|CSAF: Raptor, Eurofighter complementary
by Staff Sgt. C. Todd Lopez
Air Force Print News
3/22/2005 - WASHINGTON -- The Air Force chief of staff added to his 5,000-plus flying hours with familiarization flights in both the F/A-22 Raptor and the Eurofighter aircraft.
Gen. John P. Jumper said the Eurofighter is both agile and sophisticated, but is still difficult to compare to the F/A-22 Raptor. He is the only person to have flown both aircraft.
"They are different kinds of airplanes to start with," the general said. "It's like asking us to compare a NASCAR car with a Formula 1 car. They are both exciting in different ways, but they are designed for different levels of performance."
The Raptor is the latest addition to the Air Force combat aircraft inventory. The Eurofighter is a combat fighter aircraft designed and produced as a joint effort by several European countries.
Despite being designed for different missions, General Jumper said the Eurofighter and the Raptor are equally high-tech aircraft.
"The Eurofighter is certainly, as far as smoothness of controls and the ability to pull (and sustain high G forces), very impressive," he said. "That is what it was designed to do, especially the version I flew, with the avionics, the color moving map displays, etc. -- all absolutely top notch. The maneuverability of the airplane in close-in combat was also very impressive."
The F/A-22 performs in much the same way as the Eurofighter, General Jumper said. But it has additional capabilities that allow it to perform the Air Force's unique missions.
"The F/A-22 Raptor has stealth and supercruise," he said. "It has the ability to penetrate virtually undetected because of (those) capabilities. It is designed to be a penetrating airplane. It can maneuver with the best of them if it has to, but what you want to be able to do is get into contested airspace no matter where it is."
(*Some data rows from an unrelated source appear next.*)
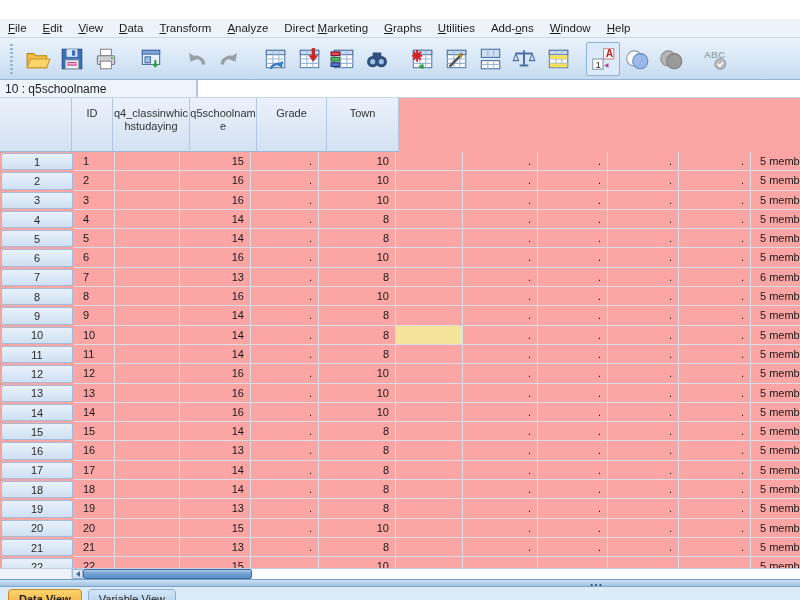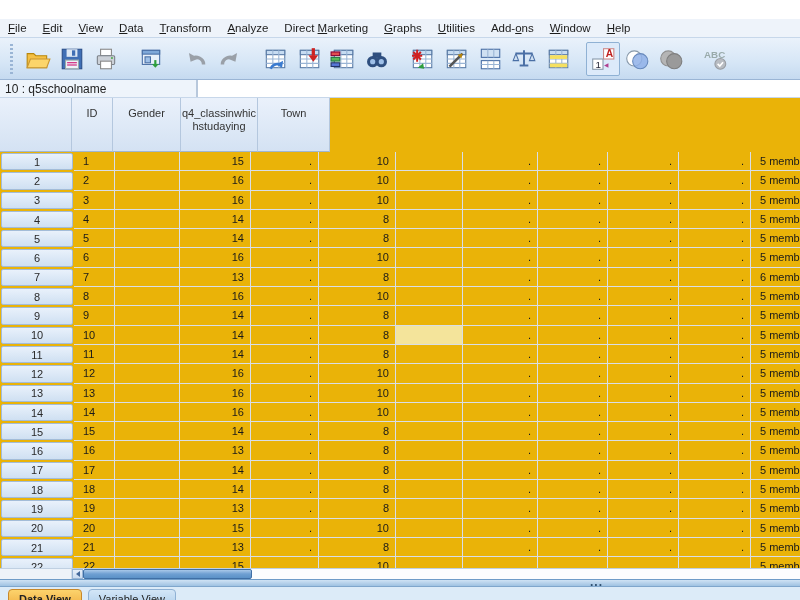--- a/index.html
+++ b/index.html
@@ -32,7 +32,7 @@
     padding:2px 0 0 5px;box-sizing:border-box;white-space:nowrap;}
   .refedit{flex:1;background:#fff;padding:2px 0 0 5px;box-sizing:border-box;}
   
-  .grid{position:absolute;top:98px;left:0;width:800px;height:470px;overflow:hidden;background:#eab308;}
+  .grid{position:absolute;top:98px;left:0;width:800px;height:470px;overflow:hidden;background:#fca5a5;}
   .ghead{display:flex;height:54px;}
   .hcell{flex:none;box-sizing:border-box;
     background:linear-gradient(180deg,#eaf1fb 0%,#d4e2f3 100%);

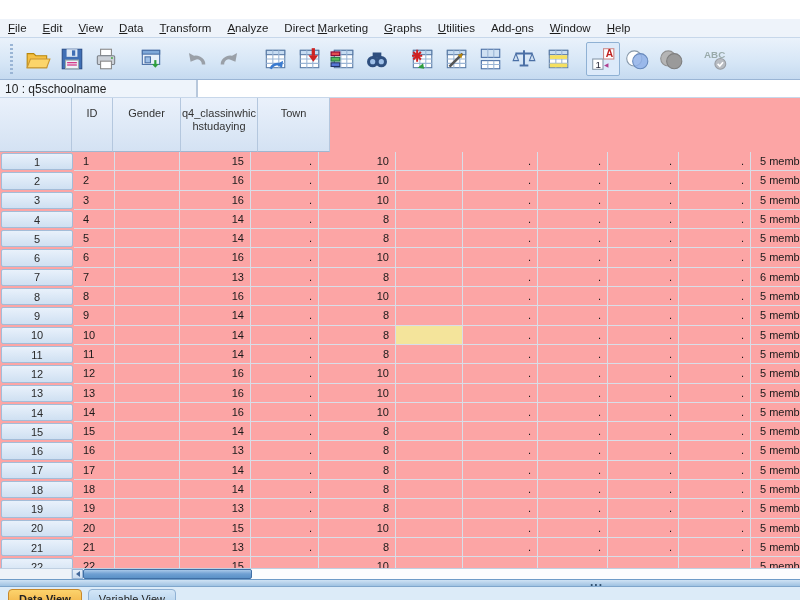--- a/index.html
+++ b/index.html
@@ -262,7 +262,6 @@
     <div class="ghead" id="ghead">
         <div class="hcell" style="width: 72px;"></div>
         <div class="hcell" style="width: 41px;">ID</div>
-        <div class="hcell" style="width: 68px;">Gender</div>
         <div class="hcell" style="width: 77px;">q4_classinwhichstudaying</div>
         <div class="hcell" style="width: 72px;">Town</div>
       </div>

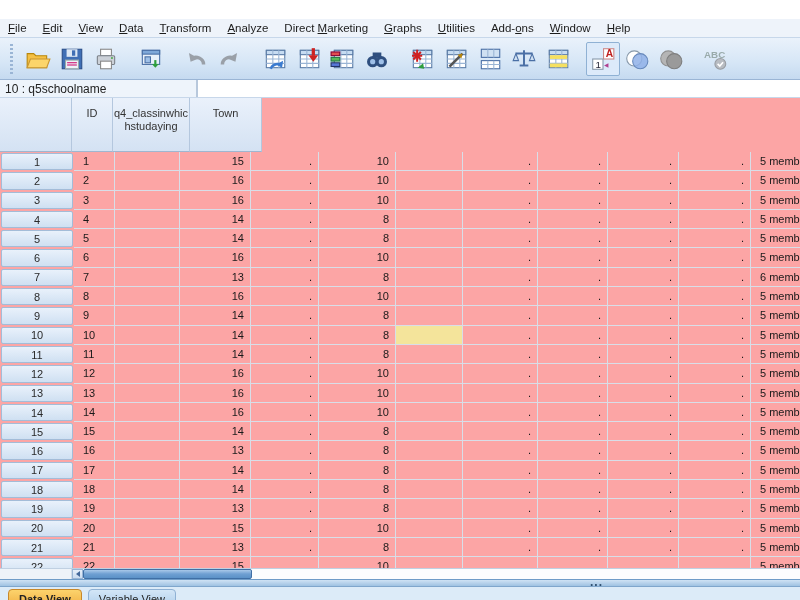--- a/index.html
+++ b/index.html
@@ -263,6 +263,7 @@
         <div class="hcell" style="width: 72px;"></div>
         <div class="hcell" style="width: 41px;">ID</div>
         <div class="hcell" style="width: 77px;">q4_classinwhichstudaying</div>
+        <div class="hcell" style="width: 67px;">q5schoolname</div>
         <div class="hcell" style="width: 72px;">Town</div>
       </div>
     <div id="gbody">

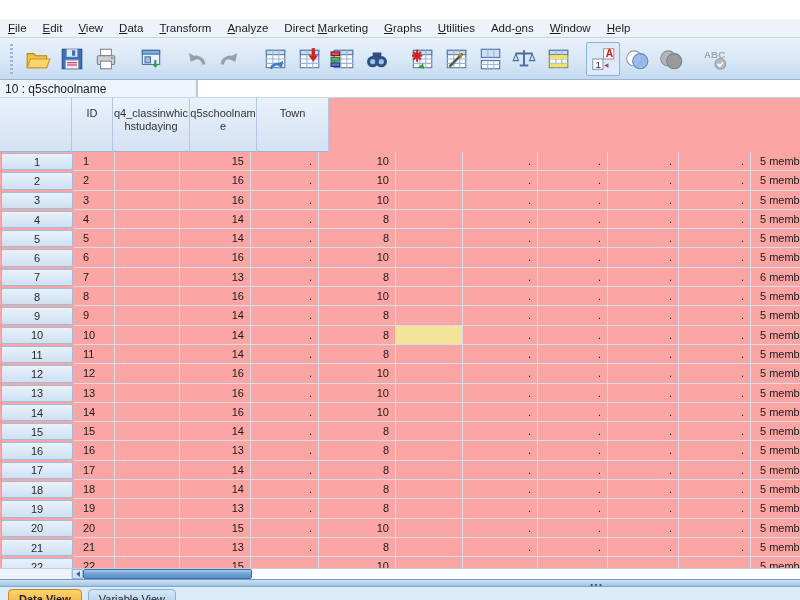--- a/index.html
+++ b/index.html
@@ -264,6 +264,7 @@
         <div class="hcell" style="width: 41px;">ID</div>
         <div class="hcell" style="width: 77px;">q4_classinwhichstudaying</div>
         <div class="hcell" style="width: 67px;">q5schoolname</div>
+        <div class="hcell" style="width: 70px;">Grade</div>
         <div class="hcell" style="width: 72px;">Town</div>
       </div>
     <div id="gbody">

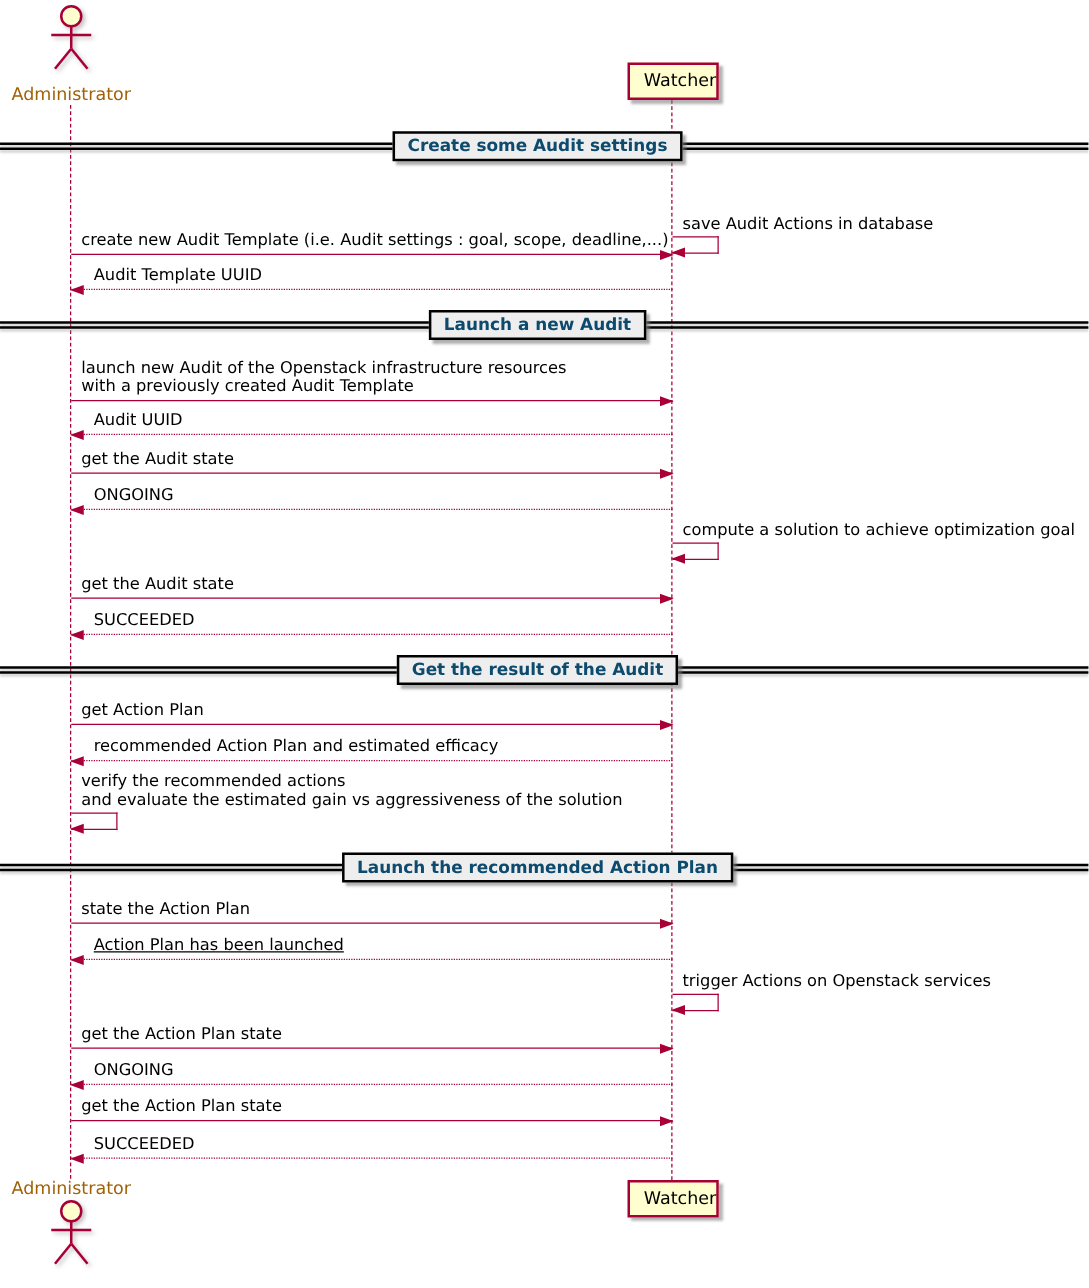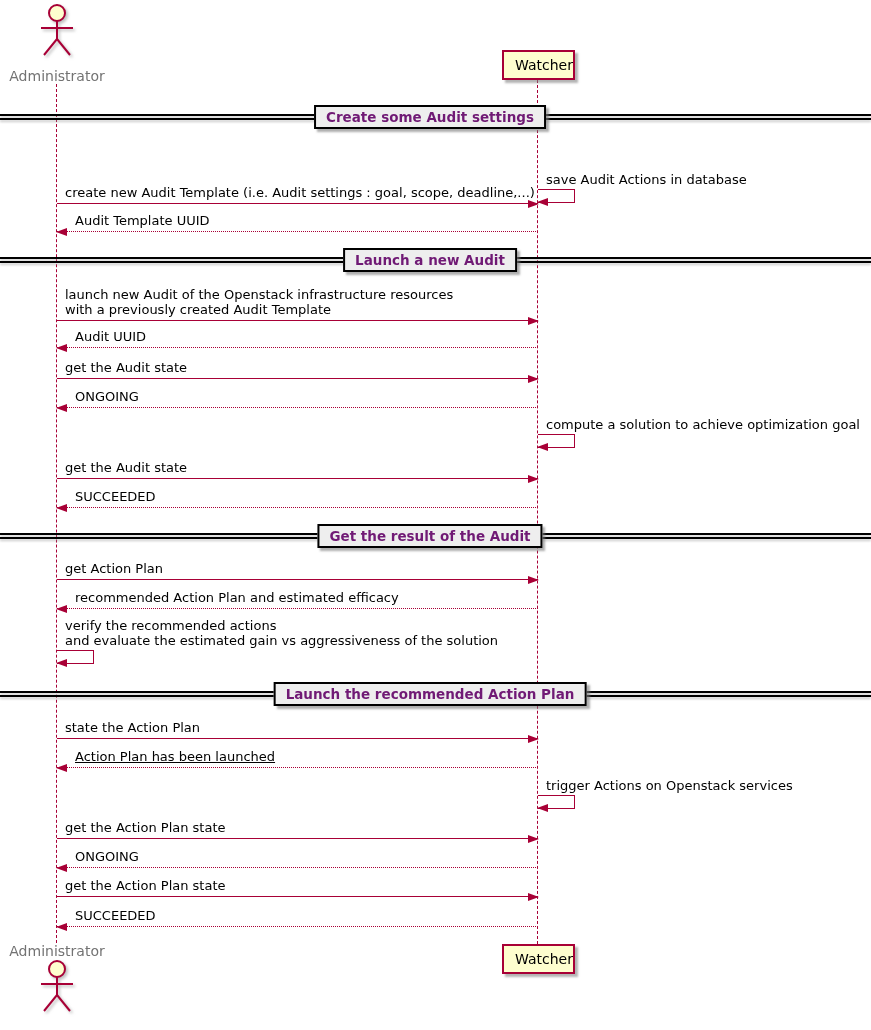--- a/index.html
+++ b/index.html
@@ -17,7 +17,7 @@
   }
   .actor-label {
     position:absolute; width:110px; text-align:center;
-    font-size:14px; line-height:16px; color:#737373;
+    font-size:14px; line-height:16px; color:#a16207;
   }
   .actor-figure { position:absolute; filter:drop-shadow(2px 2px 1.5px rgba(140,140,140,0.55)); }
   .participant {

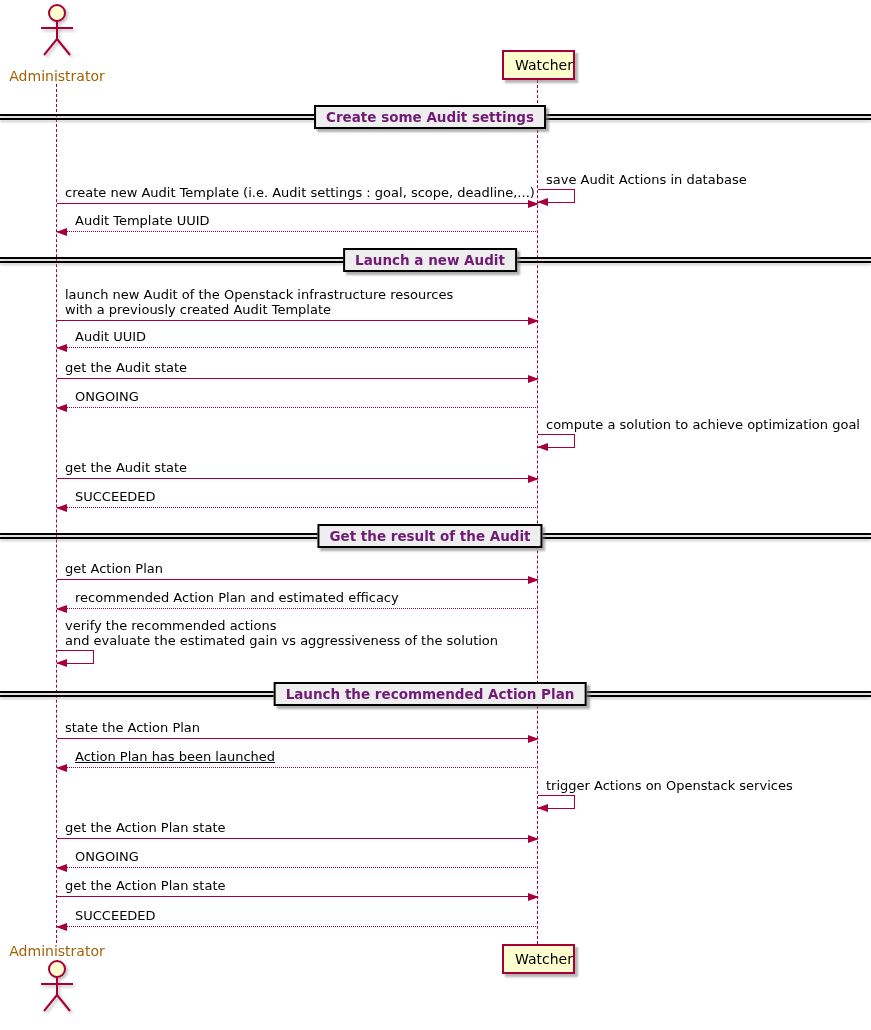--- a/index.html
+++ b/index.html
@@ -38,7 +38,7 @@
     position:absolute; top:0; left:430px; transform:translateX(-50%);
     background:#EEEEEE; border:2px solid #000;
     padding:2px 10px; white-space:nowrap;
-    font-size:13.5px; font-weight:bold; line-height:16px; color:#701a75;
+    font-size:13.5px; font-weight:bold; line-height:16px; color:#0c4a6e;
     box-shadow:3px 3px 2px rgba(120,120,120,0.6);
   }
   .msg { position:absolute; left:57px; width:481px; }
General Jumper said he believes the Eurofighter and the Raptor will help America's allies and the Air Force each perform their part of the overall mission as they work together to execute the war on terror.
"We do things in a complementary way," he said. "We have been to war with our allies in Desert Storm, in Kosovo and more recently in Afghanistan and Iraq. We all have our roles to play, and the role of the U.S. Air Force is in many ways to kick down the door and make sure the airspace is available for people to do whatever it is they want to do in the air or on the ground under that airspace."
One advantage of having flown the Eurofighter, General Jumper said, is that it allows him to get first-hand knowledge of technology U.S. allies use and to see how America's handiwork stacks up. He said he believes the two aircraft are running neck-and-neck, but America must always be vigilant to ensure it stays on the cutting edge of aviation technology.
"You can see the technology that is out there compared with ours," he said. "You see the avionics and all of the great progress that has been made. You make sure you are not too complacent, because the technology that they have is very competitive with technology that we have."